The State Department defended its work promoting religious liberty around the world in a conversation with the Washington Free Beacon on Thursday afternoon.
"The State Department indeed does work a considerable amount on religious freedom," said Aaron Jensen, a spokesman for the department’s Bureau of Democracy, Human Rights, and Labor.
Jensen said the department had worked to get Iran to release Youcef Nadarkhani, a Christian minister imprisoned there. Because the United States does not have diplomatic relations with Iran the State Department could not take direct credit for it.
Jensen also noted that religious restrictions in Turkey and Vietnam have been eased because of American work, and said that the department works with civil society groups and non-governmental organizations to promote religious liberty.
Jensen defended the department’s rhetorical approach, saying that raising the issue of religious freedom in high-level meetings between diplomats is "one of the tools that diplomacy uses."
He also highlighted the annual International Religious Freedom Report as evidence of the department’s commitment, although he also noted that they have sanctioned individuals for human rights violations, including religious liberty infringements.
Farr blamed the administration’s lack of interest in religious liberty abroad on a declining emphasis on the role religion plays in American life.
"Clearly the Obama administration has in its domestic policy weighed religious freedom against other rights claims it believes important, such as the right to contraceptives and abortifacients, or to same-sex marriage, and religious freedom has been found to be an inferior right," Farr said.
The protest at the Pakistani embassy was one of several around the world organized by Abedini’s wife, said Tiffany Barrans, the international legal director for the American Center for Law and Justice and one of the lawyers representing the Abedini family.

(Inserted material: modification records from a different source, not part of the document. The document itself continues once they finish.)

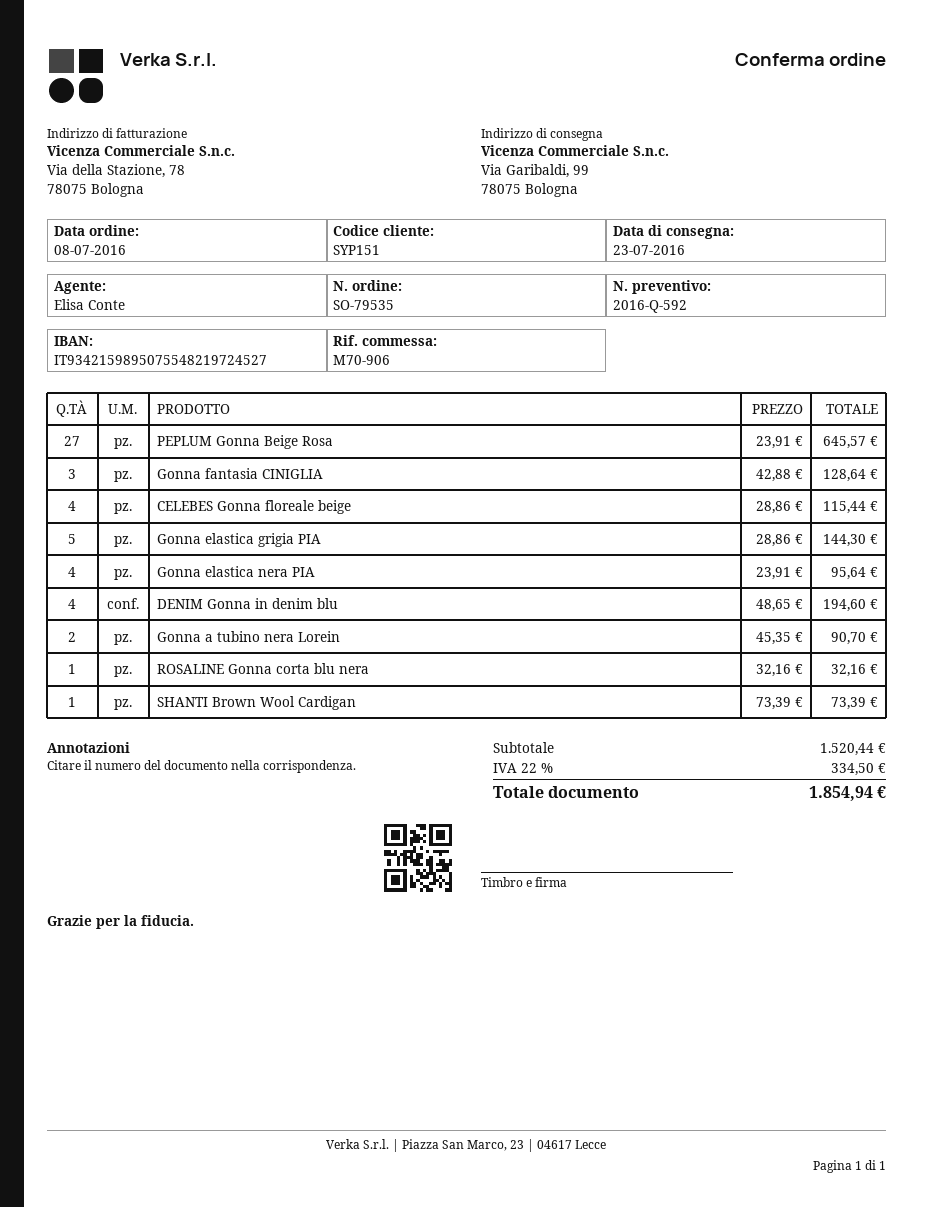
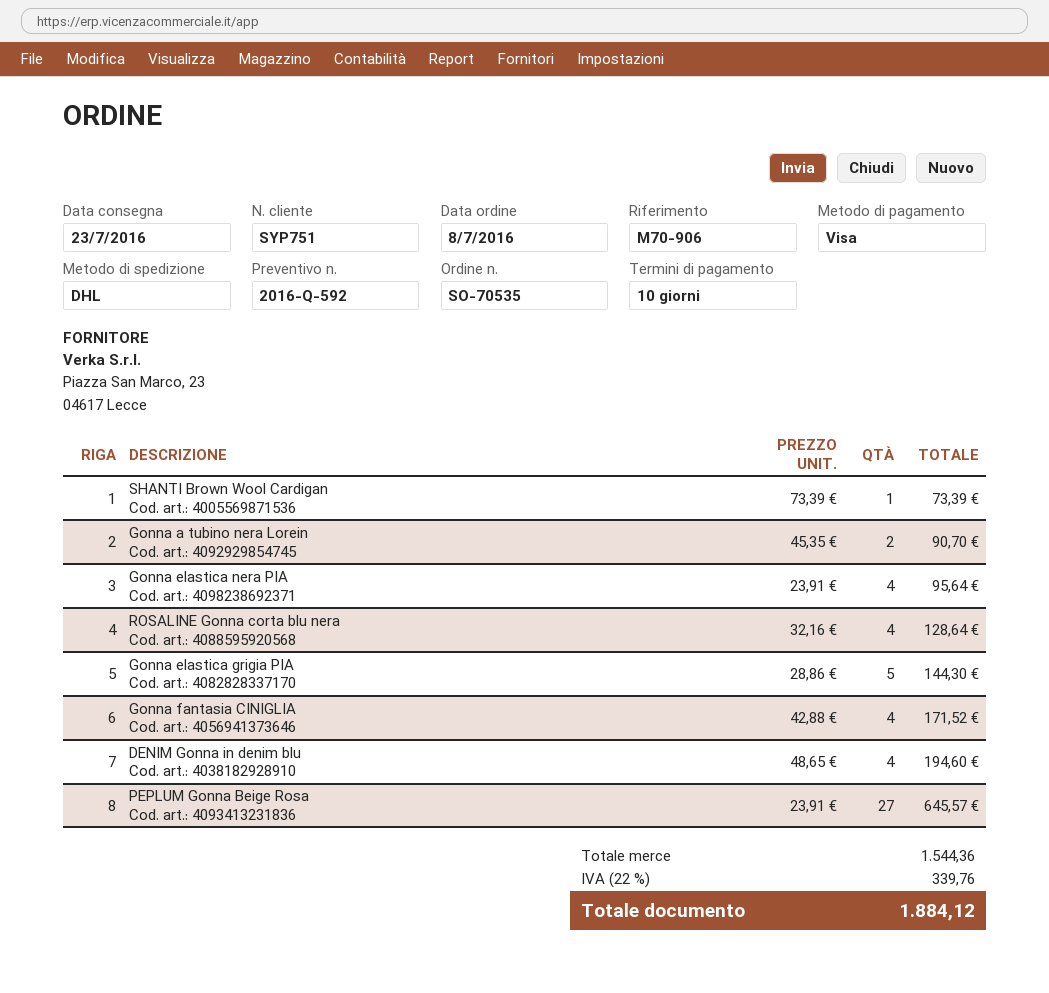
order number: SO-79535 -> SO-70535
customer number: SYP151 -> SYP751
Gonna fantasia CINIGLIA: 3 x 42.88 = 128.64 -> 4 x 42.88 = 171.52
CELEBES Gonna floreale beige: 4 x 28.86 = 115.44 -> none
ROSALINE Gonna corta blu nera: 1 x 32.16 = 32.16 -> 4 x 32.16 = 128.64
subtotal: 1520.44 -> 1544.36
tax: 22% = 334.50 -> 22% = 339.76
total: 1854.94 -> 1884.12

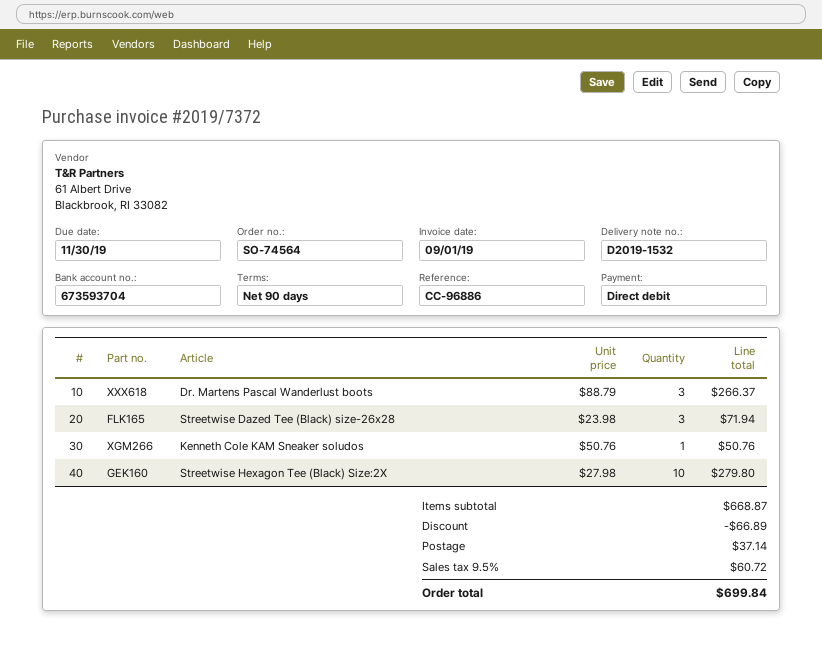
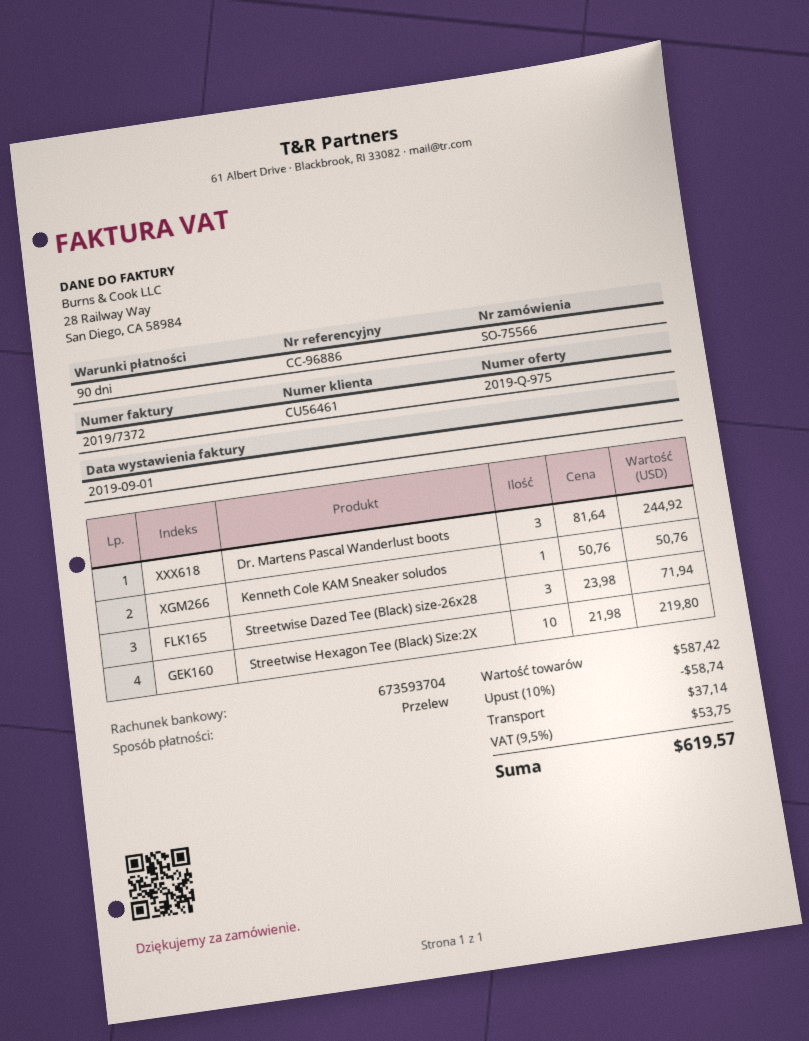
order number: SO-74564 -> SO-75566
payment method: direct debit -> bank transfer
Dr. Martens Pascal Wanderlust boots: 3 x 88.79 = 266.37 -> 3 x 81.64 = 244.92
Streetwise Hexagon Tee (Black) Size:2X: 10 x 27.98 = 279.80 -> 10 x 21.98 = 219.80
subtotal: 668.87 -> 587.42
discount: 66.89 -> 58.74
tax: 9.5% = 60.72 -> 9.5% = 53.75
total: 699.84 -> 619.57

"The White House—it’s quick to stand for other human rights. We would like to make sure that they’re also standing for this one," Barrans said.
Barrans described religious liberty around the world as "on the decline." Both she and the congressmen noted that 75 percent of the world lives in societies that are either hostile toward, or actively restrictive of, religious freedom, according to the Pew Forum.
The United States has not taken a lead in trying to defend religious liberty, she said.
"When we don’t raise human rights as an issue, and instead we talk about environmental issues, it does tell you were religious liberty is on the totem pole of priorities," she said.